After Tabby comes in with Tylenol and my release forms, I slowly creep out into the hallway, my bag slung over my shoulder. I don’t want Doctor Lee to see me leaving without Joseph, so I peer through the glass, waiting until he ducks into another room to make my escape.

I’m confident that even though my head is thumping like a drum, I’ll be fine. My vision isn’t double or blurred so I scurry out to the parking lot and head home. A part of me is sure that Joseph is okay, but we are in our forties now—anything can happen, and it’s really bothering me that he’s still not picking up.

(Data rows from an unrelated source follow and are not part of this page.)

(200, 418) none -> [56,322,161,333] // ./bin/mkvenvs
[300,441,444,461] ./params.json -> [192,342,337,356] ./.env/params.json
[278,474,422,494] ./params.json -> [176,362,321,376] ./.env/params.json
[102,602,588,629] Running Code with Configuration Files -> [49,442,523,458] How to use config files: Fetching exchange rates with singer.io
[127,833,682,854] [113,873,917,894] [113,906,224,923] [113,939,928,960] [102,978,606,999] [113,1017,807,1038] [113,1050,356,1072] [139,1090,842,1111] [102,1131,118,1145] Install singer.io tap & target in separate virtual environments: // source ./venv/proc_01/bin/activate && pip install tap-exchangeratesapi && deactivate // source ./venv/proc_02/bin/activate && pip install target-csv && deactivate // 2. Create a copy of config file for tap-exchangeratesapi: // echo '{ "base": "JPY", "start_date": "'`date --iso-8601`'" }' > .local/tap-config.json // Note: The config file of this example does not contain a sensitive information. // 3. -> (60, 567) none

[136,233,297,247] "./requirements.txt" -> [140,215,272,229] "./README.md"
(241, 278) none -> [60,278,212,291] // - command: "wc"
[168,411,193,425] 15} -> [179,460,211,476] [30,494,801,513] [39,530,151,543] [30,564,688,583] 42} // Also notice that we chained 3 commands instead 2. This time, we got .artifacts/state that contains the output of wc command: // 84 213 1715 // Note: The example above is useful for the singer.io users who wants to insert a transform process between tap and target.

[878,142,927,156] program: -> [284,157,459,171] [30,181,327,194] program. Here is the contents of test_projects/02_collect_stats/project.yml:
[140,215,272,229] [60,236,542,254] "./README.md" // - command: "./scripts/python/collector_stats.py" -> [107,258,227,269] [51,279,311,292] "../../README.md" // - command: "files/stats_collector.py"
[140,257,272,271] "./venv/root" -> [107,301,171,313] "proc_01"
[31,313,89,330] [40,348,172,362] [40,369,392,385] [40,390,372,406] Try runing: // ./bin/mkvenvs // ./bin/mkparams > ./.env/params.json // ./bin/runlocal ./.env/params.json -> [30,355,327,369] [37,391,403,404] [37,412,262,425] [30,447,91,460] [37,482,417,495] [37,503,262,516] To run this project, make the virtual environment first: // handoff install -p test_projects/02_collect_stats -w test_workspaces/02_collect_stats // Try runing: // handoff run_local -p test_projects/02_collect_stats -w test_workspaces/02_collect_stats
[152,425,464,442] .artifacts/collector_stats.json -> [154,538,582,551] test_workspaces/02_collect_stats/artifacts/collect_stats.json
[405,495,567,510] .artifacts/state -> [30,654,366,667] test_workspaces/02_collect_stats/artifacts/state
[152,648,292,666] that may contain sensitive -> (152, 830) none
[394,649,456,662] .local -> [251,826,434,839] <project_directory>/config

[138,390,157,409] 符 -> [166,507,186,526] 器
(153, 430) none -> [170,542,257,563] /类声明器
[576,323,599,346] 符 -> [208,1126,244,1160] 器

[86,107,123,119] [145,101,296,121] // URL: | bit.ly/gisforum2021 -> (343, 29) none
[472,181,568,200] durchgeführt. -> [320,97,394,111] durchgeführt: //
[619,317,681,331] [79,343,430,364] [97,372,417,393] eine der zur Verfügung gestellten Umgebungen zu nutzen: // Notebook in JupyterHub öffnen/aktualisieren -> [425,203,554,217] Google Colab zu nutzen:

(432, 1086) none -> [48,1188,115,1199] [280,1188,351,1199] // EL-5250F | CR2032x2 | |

I spent the whole drive home trying not to panic, reminding myself he just had a physical, and they’d given him a clean bill of health. But my mind was being vicious to me, remembering how my daddy had gone, fast and without warning. So, as I pull into the driveway, all I can think of is whether or not he’s alright.

I rush out of the car and toward our big, beautiful home—a ranch house in the hills—that we’d bought years and years ago, and I quickly scuttle inside. Immediately, I’m hit by the scent of candles—warm apple pie to be exact, a scent that I buy in bulk whenever I can, my favorite.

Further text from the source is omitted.